After the financial and economic implosion of 2008, many companies were forced to implement drastic operational changes to stay competitive and profitable. That included increasing productivity, reducing labor resources and lowering capital spending to build cash and liquidity. These strategies had a big effect on earnings, and now the S&P 500 is on the cusp of returning to peak earnings last seen in 2007.
Take Coca-Cola Co. (NYSE: KO), for example. The company's operating margin exploded higher out of the recession in 2009 all the way through 2011, climbing from a 10-year average of 21% to an all-time high above 33% in July of 2011.
What Coke and other big companies found out during the recession is that they could get by with fewer labor resources and increase earnings through simple margin expansion. But now, that three-year margin cycle is showing signs of topping off.
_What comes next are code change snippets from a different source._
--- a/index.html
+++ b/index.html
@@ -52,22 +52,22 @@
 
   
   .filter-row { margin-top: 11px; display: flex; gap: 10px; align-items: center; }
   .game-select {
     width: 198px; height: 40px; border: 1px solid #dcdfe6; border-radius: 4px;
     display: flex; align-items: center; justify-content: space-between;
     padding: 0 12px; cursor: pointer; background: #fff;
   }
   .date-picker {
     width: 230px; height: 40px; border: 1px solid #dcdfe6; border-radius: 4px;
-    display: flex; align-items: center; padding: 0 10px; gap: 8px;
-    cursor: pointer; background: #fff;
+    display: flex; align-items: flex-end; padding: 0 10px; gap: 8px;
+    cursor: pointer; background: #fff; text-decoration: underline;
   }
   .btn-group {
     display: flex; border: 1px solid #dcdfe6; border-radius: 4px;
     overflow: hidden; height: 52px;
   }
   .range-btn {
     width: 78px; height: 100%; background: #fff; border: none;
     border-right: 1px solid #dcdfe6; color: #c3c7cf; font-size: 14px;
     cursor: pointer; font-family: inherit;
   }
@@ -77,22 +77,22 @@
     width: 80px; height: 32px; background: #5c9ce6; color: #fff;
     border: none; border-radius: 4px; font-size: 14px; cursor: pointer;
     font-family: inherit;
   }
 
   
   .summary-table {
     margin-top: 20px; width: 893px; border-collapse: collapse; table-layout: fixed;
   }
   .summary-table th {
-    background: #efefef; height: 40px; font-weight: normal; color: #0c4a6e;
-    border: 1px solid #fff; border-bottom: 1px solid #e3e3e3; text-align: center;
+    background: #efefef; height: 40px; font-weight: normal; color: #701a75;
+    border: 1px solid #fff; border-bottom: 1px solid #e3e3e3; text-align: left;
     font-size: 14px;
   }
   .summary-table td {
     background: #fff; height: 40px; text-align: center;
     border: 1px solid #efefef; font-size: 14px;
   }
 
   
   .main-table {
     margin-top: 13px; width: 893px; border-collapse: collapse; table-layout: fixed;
If even big companies like Coca-Cola are struggling to expand margins any further, then mid and small caps -- which have less pricing power -- are in even deeper trouble. These companies and executives have squeezed everything they can out of spending and labor costs, so future earnings growth will have to be driven by new revenue. The thing is, mid- and small-cap companies have more room to growh, so they are able to post stronger gains than slow-growing blue chips.
Therefore, to enjoy the highest possible returns next year, investors should be focusing on mid- and small-cap stocks with strong projected revenue growth. Here are four companies that fit the bill, with expected sales growth of more than 100% in 2013.
1. Ocwen Financial Corp. (NYSE: OCN)
Market cap: $3.6 billion
Projected sales growth: 103%
Ocwen Financial services residential and commercial loans in the United States and internationally. With housing showing big signs of improvement in 2012, Ocwen's share price has rallied 143% on the year. That bullish movement has been driven by surging estimates, with the full-year 2013 earnings jumping an eye-popping 208% to $4.50 a share from 90 days ago. Projected sales growth isn't far behind, with analysts calling for revenue to increase 103% in 2013, reaching almost $1.7 billion.
W.P. Carey is a global real estate investment trust (REIT). This stock has been having a great year, with shares up 17% in 2012, which is a solid performance compared with the S&P 500's 12% return. Analysts have recently become more bullish on the company, with the current-year earnings estimate climbing 6% in the last 90 days to $3.51 a share. Next-year's earnings estimate also rose -- about 12% -- to $3.88 a share, a solid 10.5% growth projection. In addition, analysts are looking for year-over-year sales to more than double from $150 million to $314 million. And if the company's forward price-to-earnings (P/E) ratio of 14 is returned to the industry average of 16, then shares would jump another 14%.
With a market cap of just $256 million, this is a much more speculative stock than the previous two companies. This oil and gas exploration company has suffered the fate of many other energy companies in 2012, with shares down 30% on the year. The company is on pace for a loss in 2012, but analysts are projecting a big turnaround in 2013, calling for earnings of $1.02 a share, up from a projected loss of $2.84 a share in 2012. That big gain is being fueled by sales growth, with analysts calling for a 138% increase in revenue next year.
4. Allied Nevada Gold Corp. (NYSE: ANV)
Market cap: $2.75 billion
Projected sales growth: 161%
Allied Nevada Gold is a gold and silver miner that operates primarily in Nevada. Although Allied has been mostly flat in 2012, with shares down 0.3% on the year, the stock is up an astounding 460% in the past five years as gold and silver prices have hit new multi-year highs. The company is extremely profitable, with analysts calling for earnings of $1.91 per share in 2013, a bullish 183% growth projection. Not far behind is projected sales growth, with analysts projecting revenue to climb an equally impressive 161%.
Risks to Consider: Revenue gains do not always translate into earnings growth, because margin or financial restrictions also weigh in the balance sheet. Companies that increase sales quickly can also be susceptible to sharp declines in sales, as market conditions change.
Action to Take --> These four companies are expected to double their revenue in 2013. This will put them in a great position for big earnings growth. The fact that some of these stocks are being under pressure this year, makes them great picks for value investors in search for next year's best potential gainers.